> [TASK INPUT]:

>>

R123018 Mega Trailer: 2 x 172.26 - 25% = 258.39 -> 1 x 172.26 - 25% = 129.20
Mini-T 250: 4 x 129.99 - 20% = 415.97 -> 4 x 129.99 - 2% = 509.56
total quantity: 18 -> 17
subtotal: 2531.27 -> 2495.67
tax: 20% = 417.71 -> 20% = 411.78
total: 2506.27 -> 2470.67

<<
>>

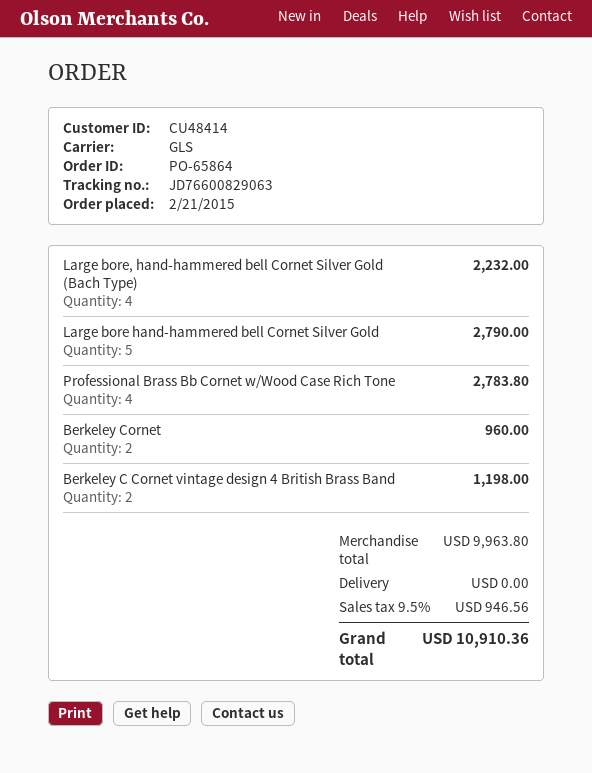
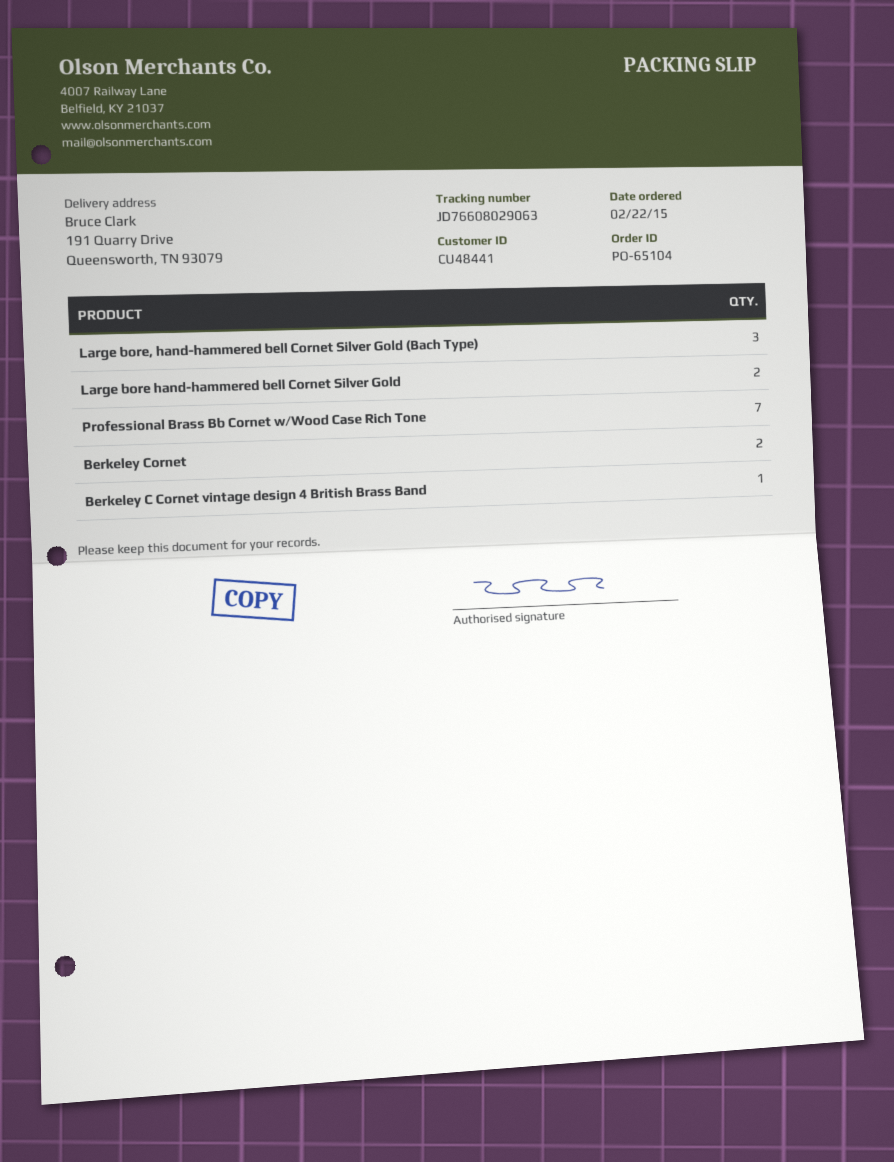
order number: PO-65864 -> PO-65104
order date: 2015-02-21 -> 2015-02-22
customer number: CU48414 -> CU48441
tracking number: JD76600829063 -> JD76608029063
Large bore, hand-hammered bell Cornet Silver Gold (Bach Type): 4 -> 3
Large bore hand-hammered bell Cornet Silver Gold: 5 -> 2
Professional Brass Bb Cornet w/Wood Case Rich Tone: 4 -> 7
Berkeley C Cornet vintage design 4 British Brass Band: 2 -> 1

<<

> [TASK TO COMPLETE]:
In the material above, locate the line containing "R123018 Mega Trailer: 2" and the line containing "total: 2506.27 -> 2470.67". Transcribe exactly those two lines and every line between them, and nothing more.

> [RESULT BELOW]:
R123018 Mega Trailer: 2 x 172.26 - 25% = 258.39 -> 1 x 172.26 - 25% = 129.20
Mini-T 250: 4 x 129.99 - 20% = 415.97 -> 4 x 129.99 - 2% = 509.56
total quantity: 18 -> 17
subtotal: 2531.27 -> 2495.67
tax: 20% = 417.71 -> 20% = 411.78
total: 2506.27 -> 2470.67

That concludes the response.